WHAT IS BEING ASKED: Examine each line in the records below for the word "name". Report how many lines contain it, and nothing else.

RECORDS TO PROCESS:
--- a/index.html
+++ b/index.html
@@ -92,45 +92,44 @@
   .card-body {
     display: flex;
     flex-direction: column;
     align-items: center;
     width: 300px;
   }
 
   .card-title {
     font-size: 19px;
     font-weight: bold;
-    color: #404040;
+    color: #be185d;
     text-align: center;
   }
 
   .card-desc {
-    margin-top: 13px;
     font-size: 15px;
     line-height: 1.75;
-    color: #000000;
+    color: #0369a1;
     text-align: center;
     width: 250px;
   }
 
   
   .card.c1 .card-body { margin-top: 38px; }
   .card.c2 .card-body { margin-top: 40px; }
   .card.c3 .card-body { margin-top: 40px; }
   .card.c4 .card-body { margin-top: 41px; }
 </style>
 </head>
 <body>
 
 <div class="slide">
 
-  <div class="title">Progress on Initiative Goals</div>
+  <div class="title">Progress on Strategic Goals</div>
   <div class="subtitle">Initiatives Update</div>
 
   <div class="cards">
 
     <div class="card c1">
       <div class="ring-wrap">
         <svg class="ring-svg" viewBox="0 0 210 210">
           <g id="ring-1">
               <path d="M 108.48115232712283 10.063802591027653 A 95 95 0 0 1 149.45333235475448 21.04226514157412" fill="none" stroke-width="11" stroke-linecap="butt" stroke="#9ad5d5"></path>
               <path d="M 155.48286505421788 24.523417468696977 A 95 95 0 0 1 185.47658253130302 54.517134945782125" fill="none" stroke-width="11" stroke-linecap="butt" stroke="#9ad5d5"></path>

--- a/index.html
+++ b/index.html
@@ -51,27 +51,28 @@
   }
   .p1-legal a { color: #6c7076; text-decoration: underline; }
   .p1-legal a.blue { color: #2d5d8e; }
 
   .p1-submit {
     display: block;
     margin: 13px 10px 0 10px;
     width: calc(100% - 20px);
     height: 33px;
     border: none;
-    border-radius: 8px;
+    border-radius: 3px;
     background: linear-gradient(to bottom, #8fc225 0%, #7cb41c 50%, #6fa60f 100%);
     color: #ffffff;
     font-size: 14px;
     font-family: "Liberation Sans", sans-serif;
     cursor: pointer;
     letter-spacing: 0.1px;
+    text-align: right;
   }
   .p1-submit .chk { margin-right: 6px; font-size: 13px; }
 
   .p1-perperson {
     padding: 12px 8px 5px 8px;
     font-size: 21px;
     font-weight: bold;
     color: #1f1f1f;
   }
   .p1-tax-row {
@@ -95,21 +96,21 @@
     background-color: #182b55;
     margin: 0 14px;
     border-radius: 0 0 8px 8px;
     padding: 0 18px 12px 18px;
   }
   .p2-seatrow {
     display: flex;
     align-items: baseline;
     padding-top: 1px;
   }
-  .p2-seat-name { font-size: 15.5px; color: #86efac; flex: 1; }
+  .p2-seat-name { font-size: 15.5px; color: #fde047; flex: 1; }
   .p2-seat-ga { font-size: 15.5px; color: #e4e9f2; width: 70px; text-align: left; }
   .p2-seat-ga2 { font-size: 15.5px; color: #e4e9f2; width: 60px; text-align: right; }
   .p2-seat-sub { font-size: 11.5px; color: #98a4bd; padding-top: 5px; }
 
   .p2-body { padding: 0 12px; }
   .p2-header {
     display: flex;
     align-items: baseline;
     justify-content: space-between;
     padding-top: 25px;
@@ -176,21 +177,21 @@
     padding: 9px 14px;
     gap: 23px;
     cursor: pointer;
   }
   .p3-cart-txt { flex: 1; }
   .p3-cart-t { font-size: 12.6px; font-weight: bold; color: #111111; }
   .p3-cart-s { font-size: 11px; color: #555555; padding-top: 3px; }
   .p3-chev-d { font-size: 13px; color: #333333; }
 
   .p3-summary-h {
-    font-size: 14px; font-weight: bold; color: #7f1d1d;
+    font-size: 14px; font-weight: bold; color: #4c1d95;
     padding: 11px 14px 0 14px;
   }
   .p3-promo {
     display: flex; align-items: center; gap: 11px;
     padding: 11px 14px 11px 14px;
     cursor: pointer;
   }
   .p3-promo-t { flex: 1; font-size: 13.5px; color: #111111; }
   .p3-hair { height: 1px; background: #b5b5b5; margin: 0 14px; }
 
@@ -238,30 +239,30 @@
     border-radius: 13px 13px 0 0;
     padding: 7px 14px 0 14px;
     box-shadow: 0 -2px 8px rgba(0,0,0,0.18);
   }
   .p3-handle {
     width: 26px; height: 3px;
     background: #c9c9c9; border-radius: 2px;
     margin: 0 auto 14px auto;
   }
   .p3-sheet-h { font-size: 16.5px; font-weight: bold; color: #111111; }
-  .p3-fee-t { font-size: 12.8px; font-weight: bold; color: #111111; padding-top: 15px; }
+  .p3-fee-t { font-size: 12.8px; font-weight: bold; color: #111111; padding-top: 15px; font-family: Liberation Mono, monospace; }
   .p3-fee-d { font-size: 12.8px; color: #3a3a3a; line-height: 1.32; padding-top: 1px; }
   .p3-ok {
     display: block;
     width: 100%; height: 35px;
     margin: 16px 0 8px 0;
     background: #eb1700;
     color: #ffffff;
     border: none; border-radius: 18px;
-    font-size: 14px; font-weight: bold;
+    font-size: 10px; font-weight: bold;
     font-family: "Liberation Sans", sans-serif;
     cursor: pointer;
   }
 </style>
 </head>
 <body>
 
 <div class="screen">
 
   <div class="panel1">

EXERCISE RESULT: 2